◆ **Given data**:
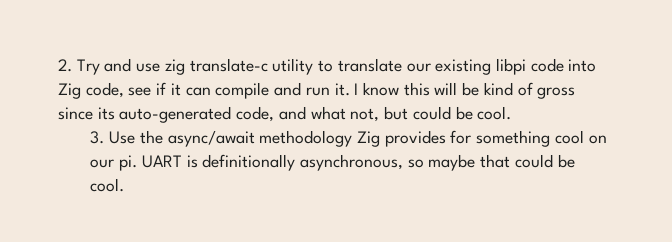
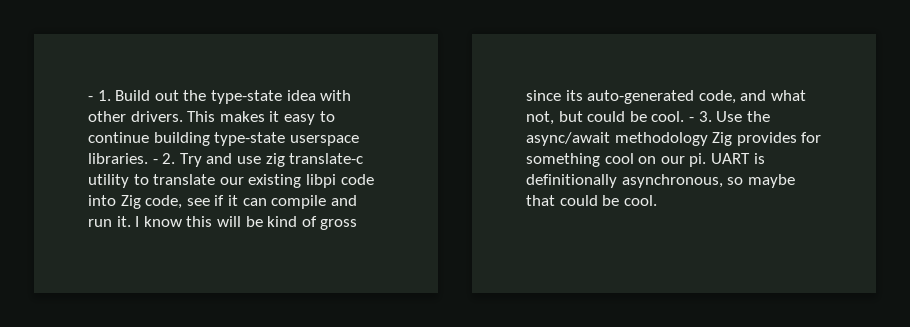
(58, 65) none -> [88,90,352,104] [88,111,335,125] [88,132,359,146] [88,153,158,164] - 1. Build out the type-state idea with other drivers. This makes it easy to continue building type-state userspace libraries. -
(512, 113) // -> [688,117,694,122] -

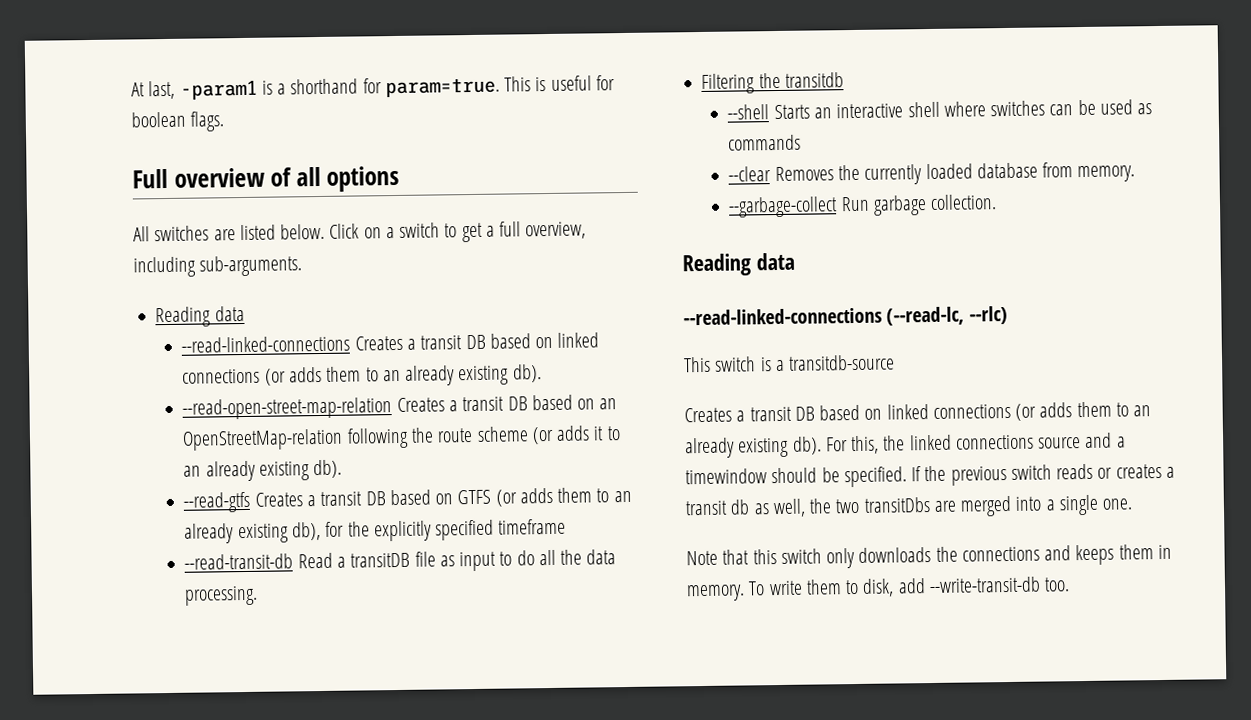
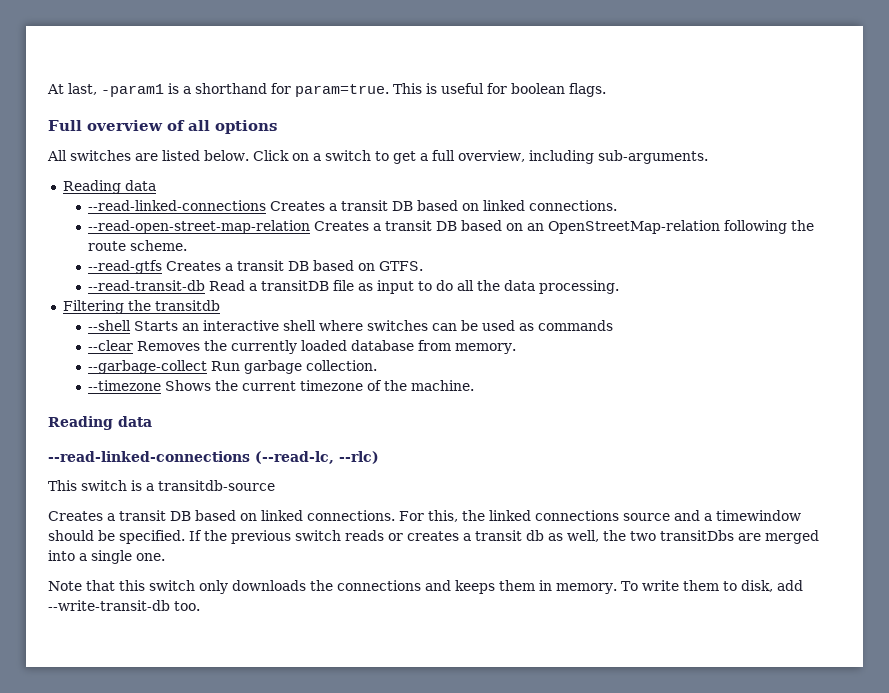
[182,364,542,386] connections (or adds them to an already existing db). -> [529,200,618,211] connections.
[476,425,621,445] [183,459,343,482] scheme (or adds it to an already existing db). -> [130,240,188,251] scheme.
[457,487,632,507] [184,518,567,544] GTFS (or adds them to an already existing db), for the explicitly specified timeframe -> [379,261,424,271] GTFS.
(998, 202) none -> [88,380,475,391] // --timezone Shows the current timezone of the machine.
[932,401,1152,421] [685,436,822,459] connections (or adds them to an already existing db). -> [307,510,395,521] connections.

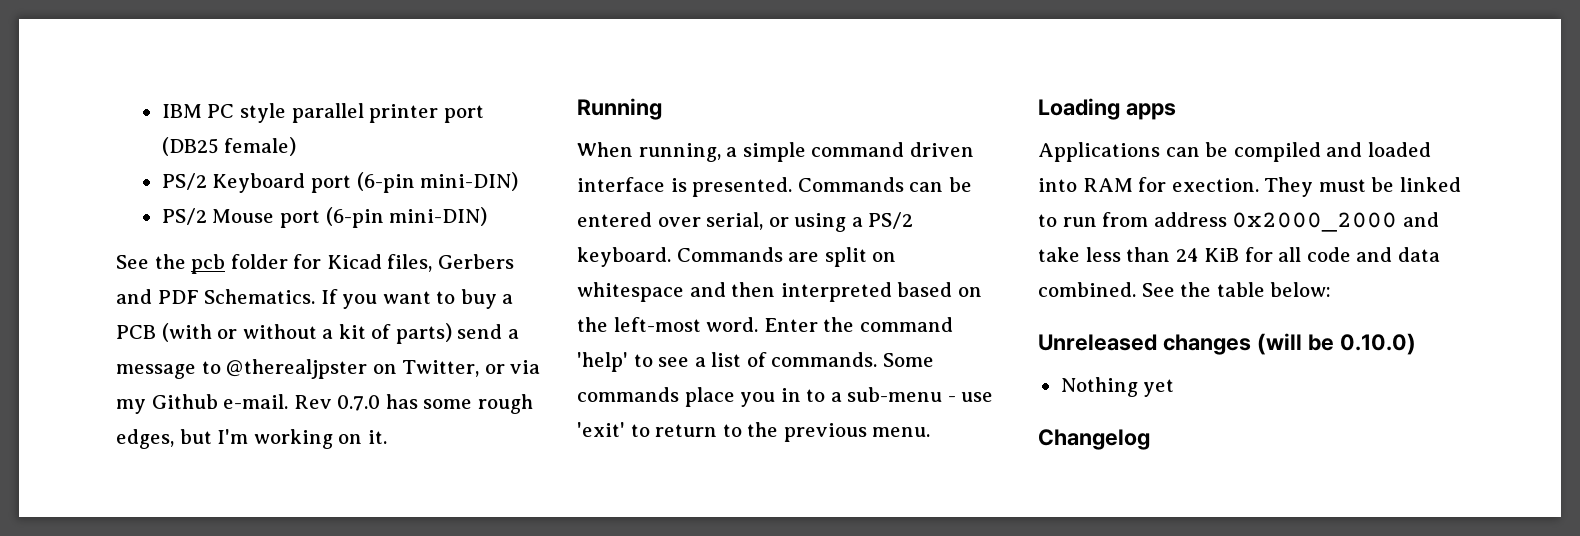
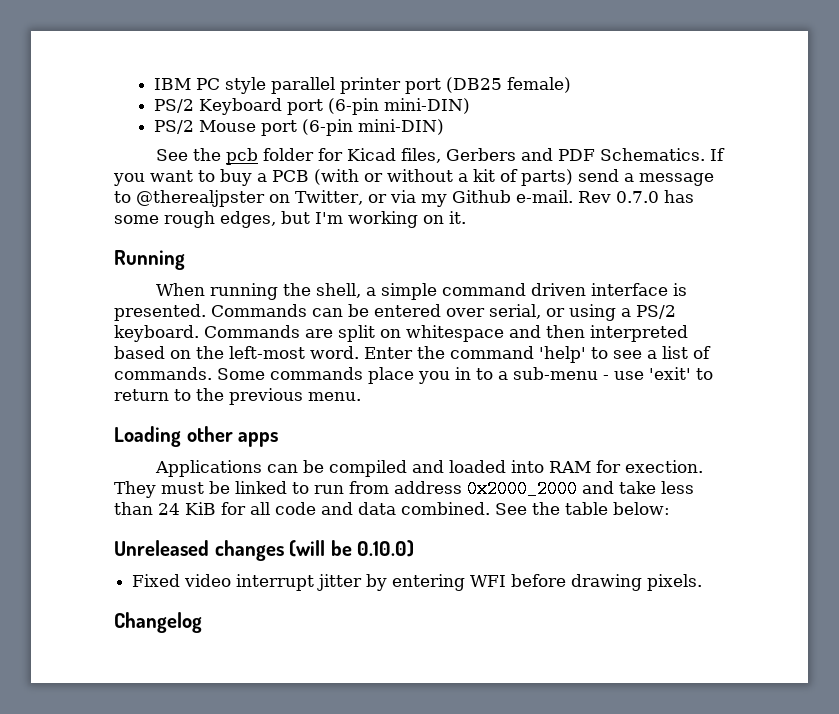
[638,143,721,162] running, -> [209,283,361,300] running the shell,
(1120, 109) none -> [186,426,233,442] other
[1060,377,1175,397] Nothing yet -> [132,574,703,591] Fixed video interrupt jitter by entering WFI before drawing pixels.

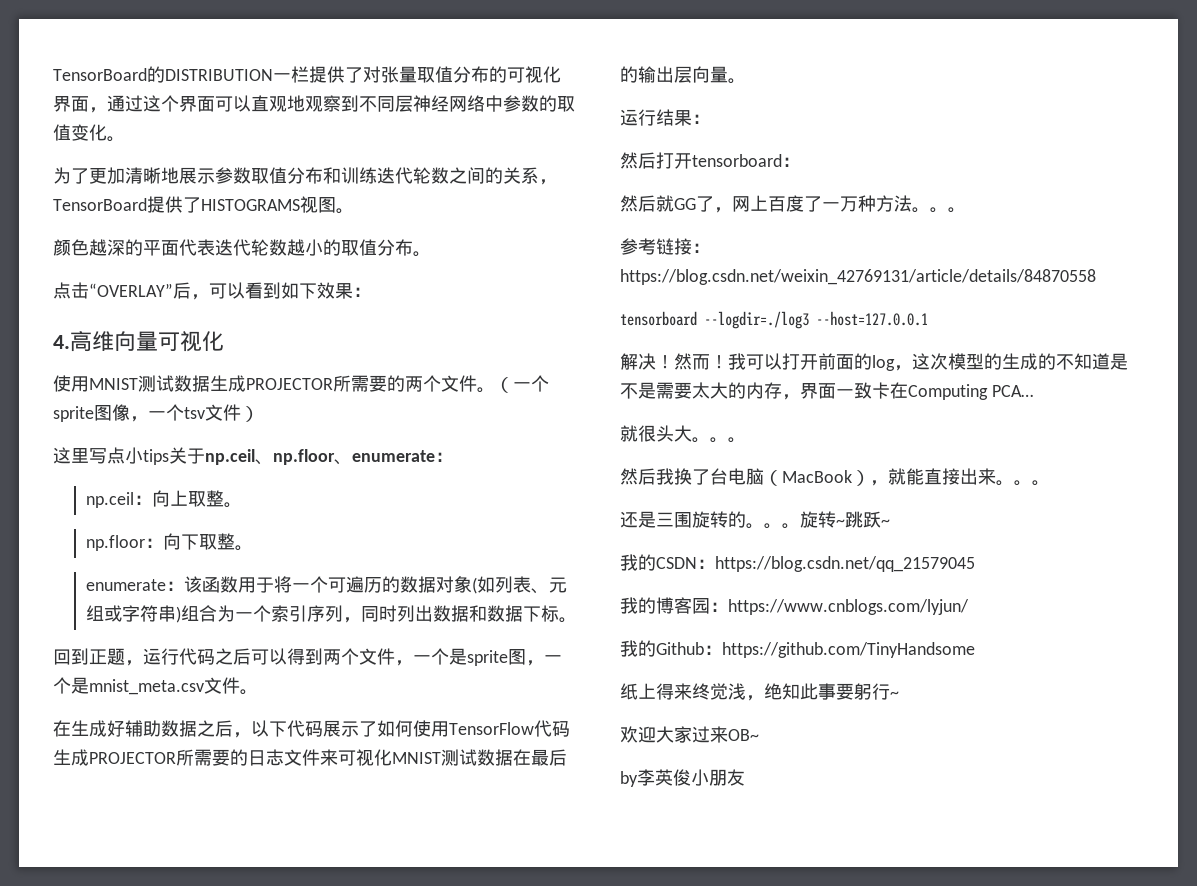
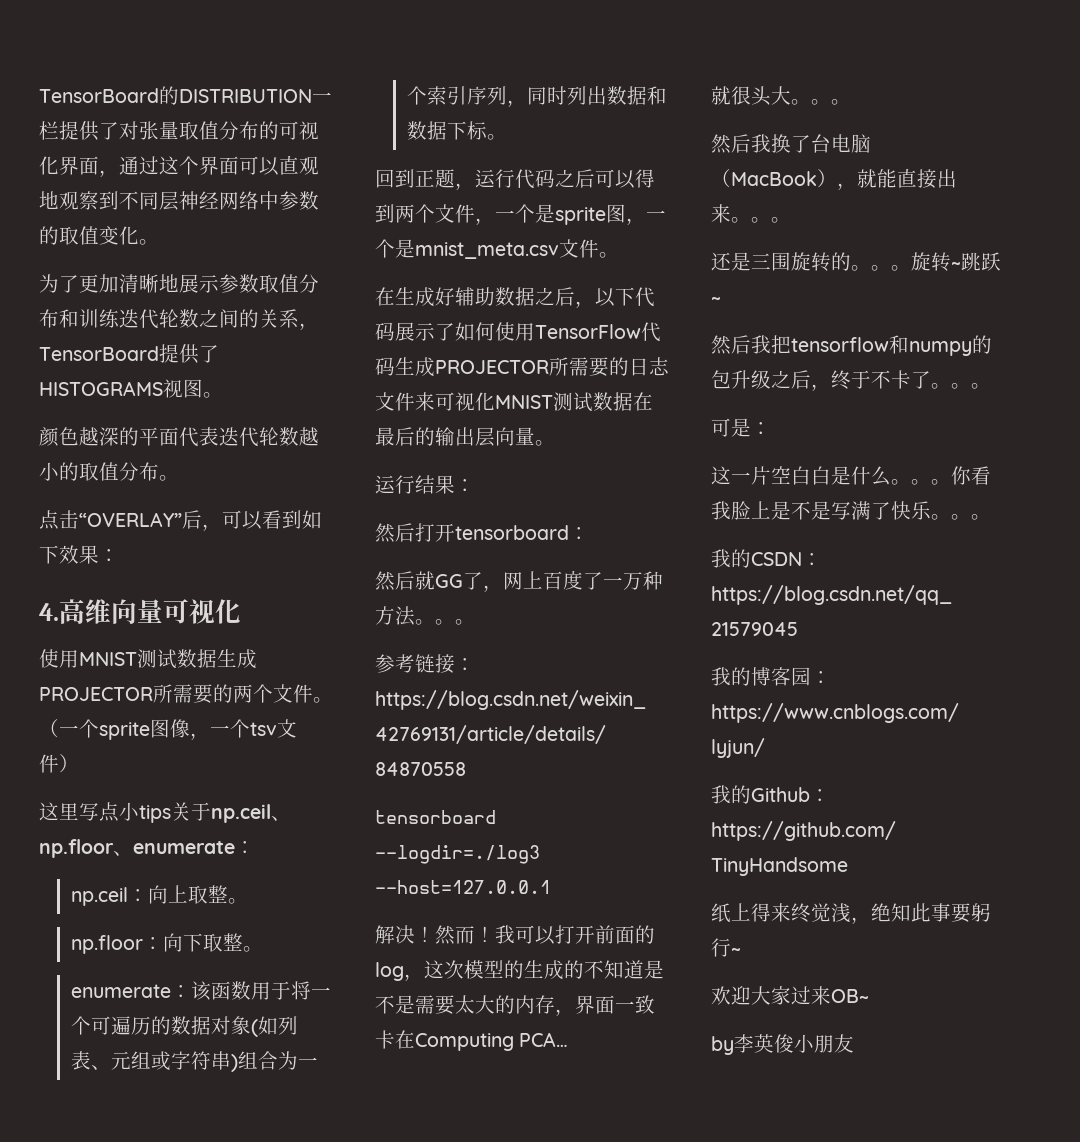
(890, 522) none -> [711,335,992,356] [711,370,991,391] [711,418,771,437] [711,466,991,486] [711,501,991,520] // 然后我把tensorflow和numpy的包升级之后，终于不卡了。。。 // 可是： // 这一片空白白是什么。。。你看我脸上是不是写满了快乐。。。

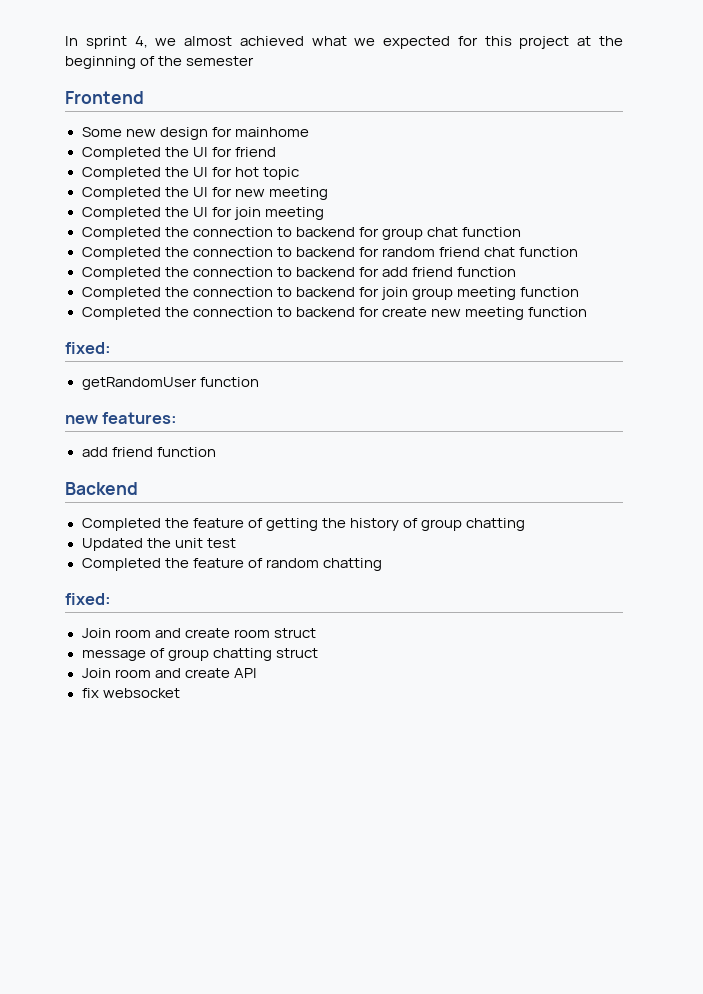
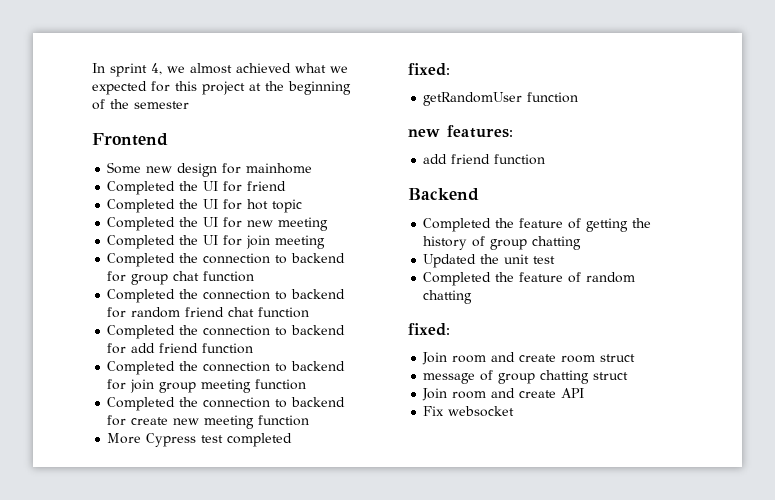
(587, 312) none -> [107,433,293,447] // More Cypress test completed
[81,688,99,698] fix -> [423,406,445,416] Fix

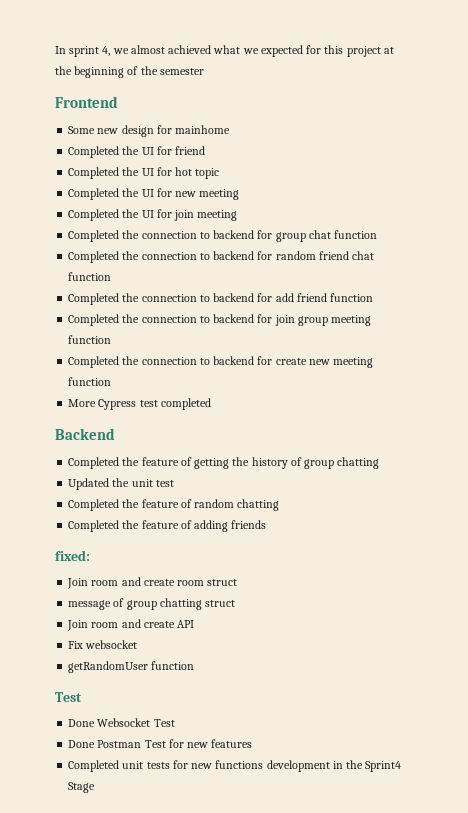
[408,63,450,76] [423,92,579,106] [408,125,513,138] [423,154,546,165] // fixed: // getRandomUser function // new features: // add friend function -> (211, 404) none
(473, 297) none -> [68,520,267,532] // Completed the feature of adding friends
(515, 411) none -> [68,661,195,673] [55,692,82,702] [68,718,175,727] [68,739,253,748] [68,760,402,772] [68,782,96,793] // getRandomUser function // Test // Done Websocket Test // Done Postman Test for new features // Completed unit tests for new functions development in the Sprint4 Stage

◆ **Your goal**: Exact copy, pictures excluded: every line above from the one containing "[638,143,721,162] running, ->" to the one containing "(587, 312) none", inclusive, and nothing more.

◆ **Task response**:
[638,143,721,162] running, -> [209,283,361,300] running the shell,
(1120, 109) none -> [186,426,233,442] other
[1060,377,1175,397] Nothing yet -> [132,574,703,591] Fixed video interrupt jitter by entering WFI before drawing pixels.

(890, 522) none -> [711,335,992,356] [711,370,991,391] [711,418,771,437] [711,466,991,486] [711,501,991,520] // 然后我把tensorflow和numpy的包升级之后，终于不卡了。。。 // 可是： // 这一片空白白是什么。。。你看我脸上是不是写满了快乐。。。

(587, 312) none -> [107,433,293,447] // More Cypress test completed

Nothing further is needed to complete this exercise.